Repeated calls for the Turkish leadership to impose upon Syria a no-fly zone over the cities are not acted upon, and no one takes them seriously. Iran threatens Turkey with attack if it gets involved in Syria, despite the fact that companies in Turkey help Iran to bypass the international sanctions that are imposed upon it. Russia backs up Iran, and the United States does not volunteer to support Turkey as long as it is ruled by the Islamist party, despite agreeing to place in the area of Turkey a radar system meant to defend Europe from Iranian ballistic missiles. The complications with Israel and its refusal to apologize for killing nine Turkish citizens on the Mavi Marmara makes the Turkish leadership look weak.

The Turkish economy is weakening, foreign investments are declining, inflation is rising, Europe, also in crisis, is buying fewer products produced in Turkey and the Arab market has disappeared. Iran supplies oil and gas to Turkey, but the tension between them endangers their economic relationship. The urgent need for energy drives the Turkish leaders to press Israel and Cypress “to take Turkey into account” regarding the apportionment of gas from the bed of the Mediterranean Sea.

Europe does not support these Turkish demands, and there are dark shadows regarding Turkish relations with NATO: Turkey still does not forget or forgive Europe for refusing to accept it into the European Union, despite the fact that this refusal would have absolved Turkey from supporting Greece and would have saved it from some of its economic difficulties. Turkey does not support NATO in the issue of Afghanistan just as it did not support the West in its invasion of Iraq in 2003.

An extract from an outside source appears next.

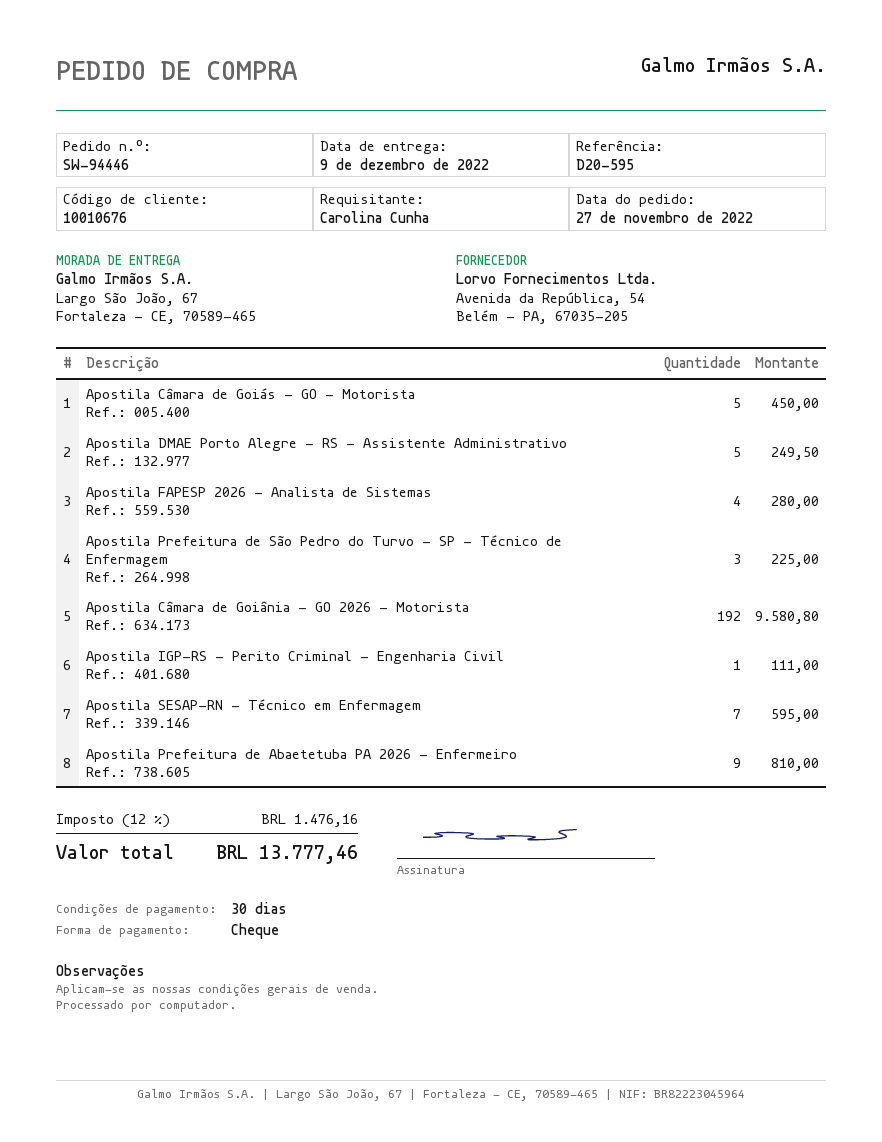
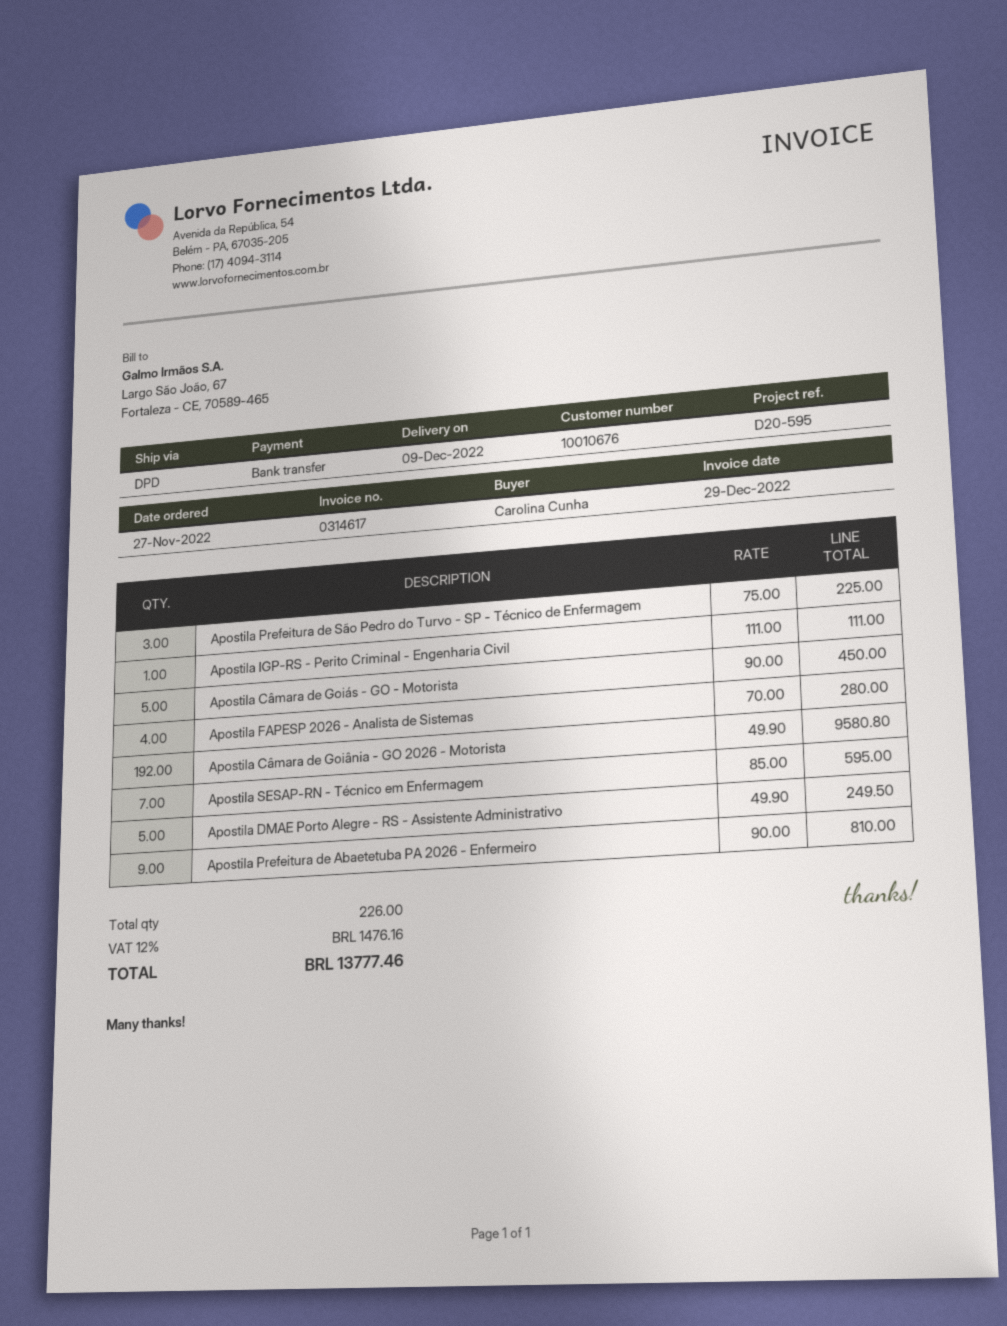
payment method: cheque -> bank transfer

The crisis in Syria reveals the truth about the regime in Turkey, because it has placed itself in the forefront of the Sunni, anti-Shi’ite and anti-Iranian front. The slaughter of Muslims by Alawites drives Erdoğan mad; about once a week he makes radical statements against Assad and his regime. However, up until recently this talk has not been translated into direct military action, and it has been reduced to background support for Syrian opposition organizations, supply of weapons, equipment and money for the Free Syrian Army, establishment of training bases for Assad’s opposition and supplying intelligence about the movements of Assad’s army and his operational plans against them.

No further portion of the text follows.